**What needs to be done**
The material below holds a span beginning at the line with "#14b8a6 -> #5eead4" and ending at the line with "text: 2 600". Quote that span exactly, both ends included, and only that span.

**Material provided**
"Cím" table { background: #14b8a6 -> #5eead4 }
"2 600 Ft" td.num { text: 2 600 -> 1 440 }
* * *
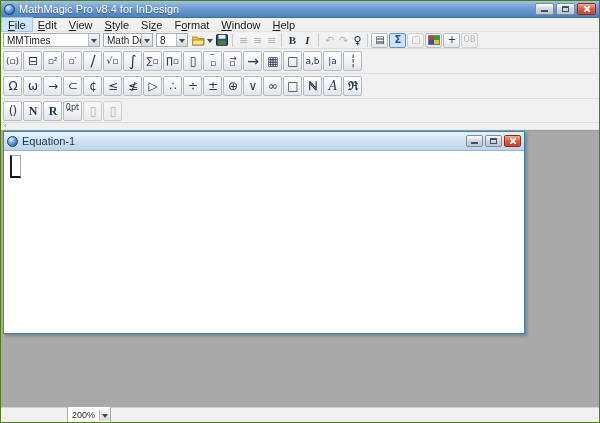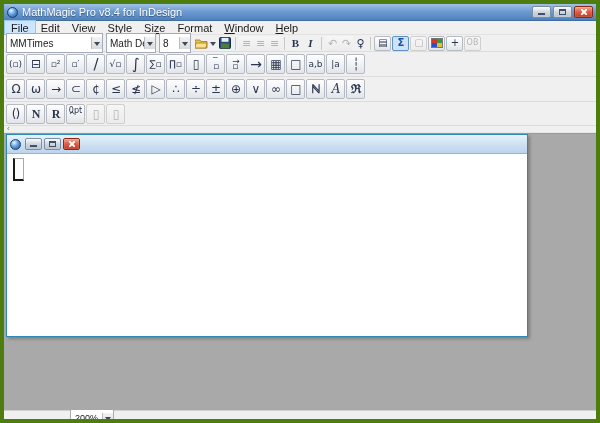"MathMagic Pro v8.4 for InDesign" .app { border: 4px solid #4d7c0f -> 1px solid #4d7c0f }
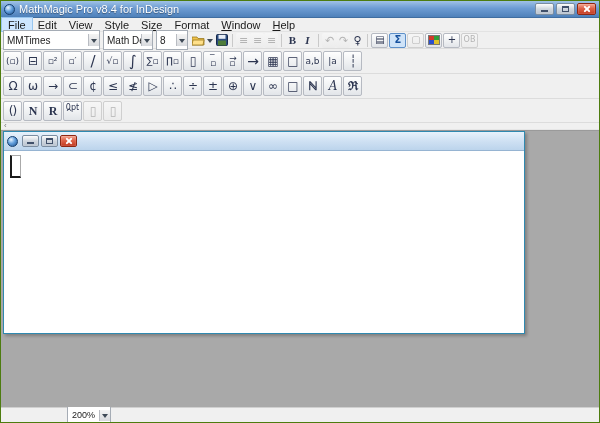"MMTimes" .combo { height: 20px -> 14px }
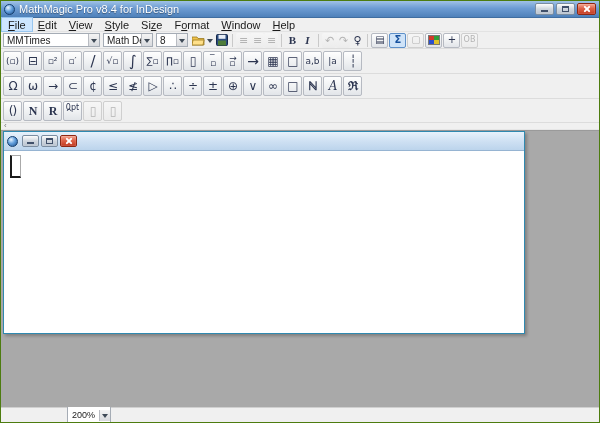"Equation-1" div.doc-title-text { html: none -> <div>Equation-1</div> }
--
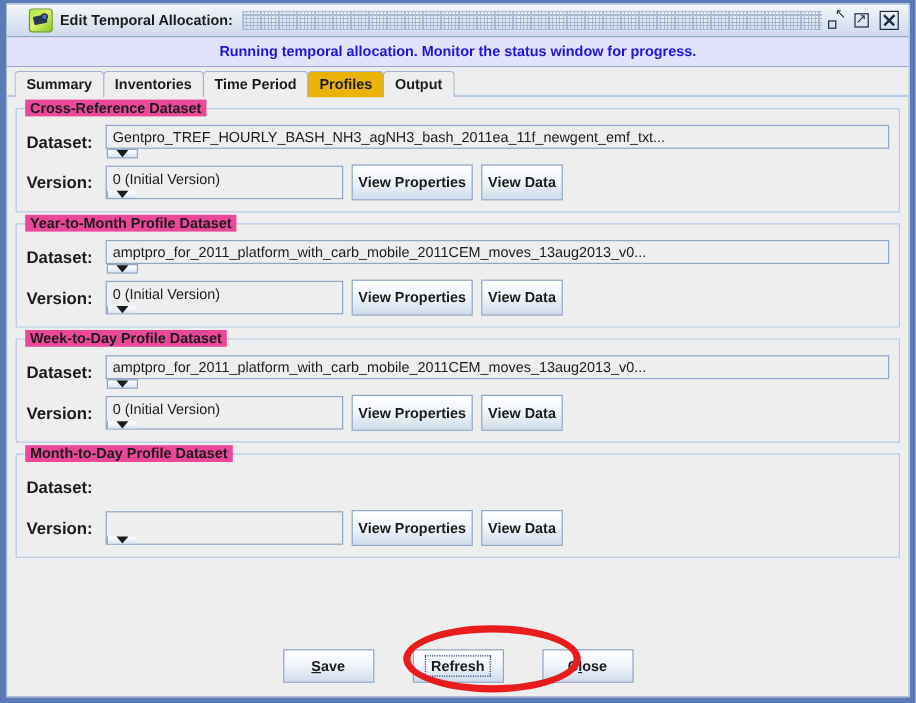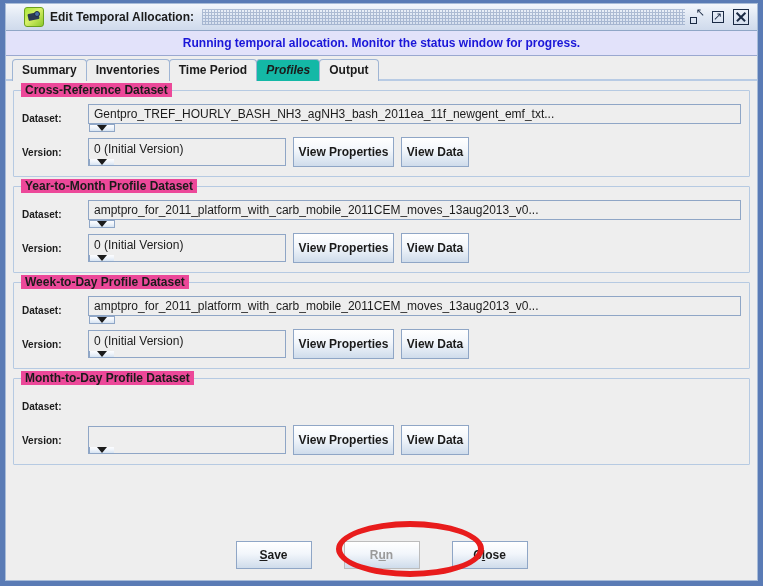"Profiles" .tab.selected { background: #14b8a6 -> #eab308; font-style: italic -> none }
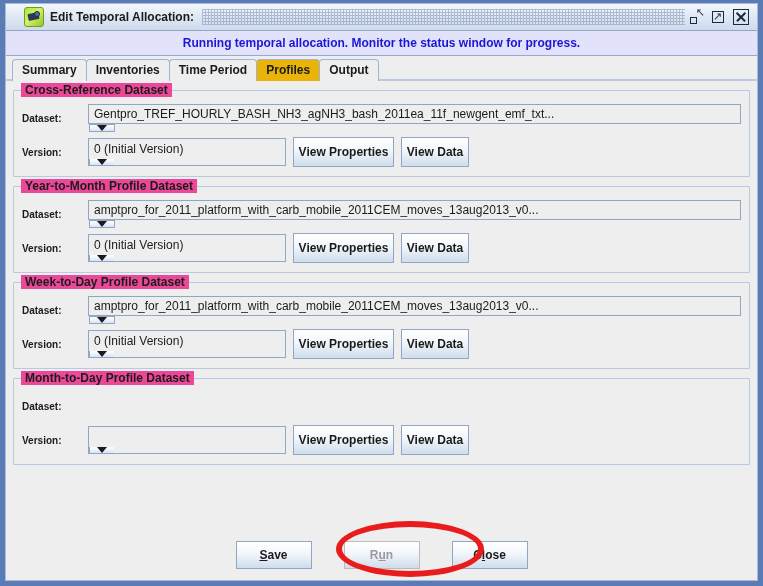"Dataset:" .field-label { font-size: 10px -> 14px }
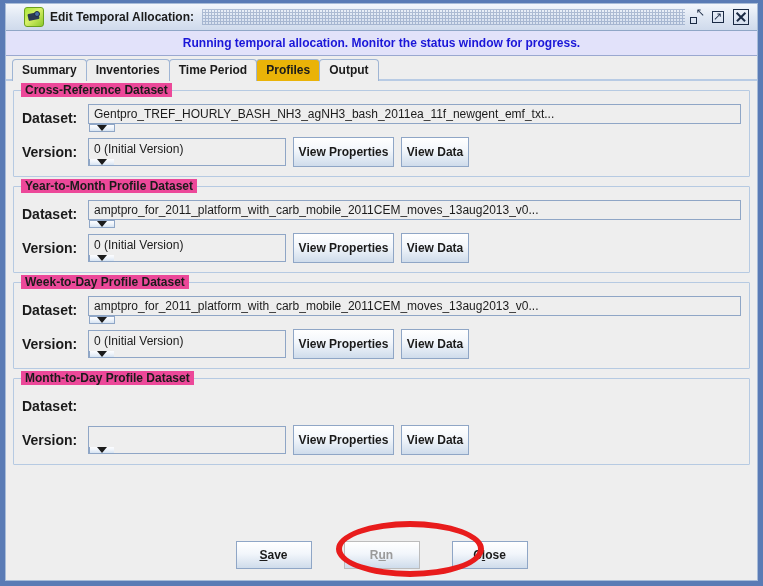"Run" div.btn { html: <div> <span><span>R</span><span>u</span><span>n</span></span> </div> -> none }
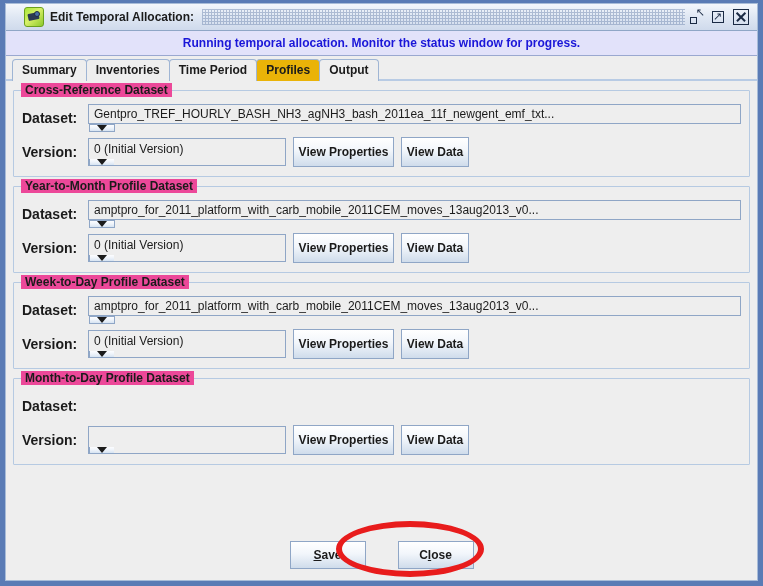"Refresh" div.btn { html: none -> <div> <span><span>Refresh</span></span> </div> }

**Your response**
"Cím" table { background: #14b8a6 -> #5eead4 }
"2 600 Ft" td.num { text: 2 600 -> 1 440 }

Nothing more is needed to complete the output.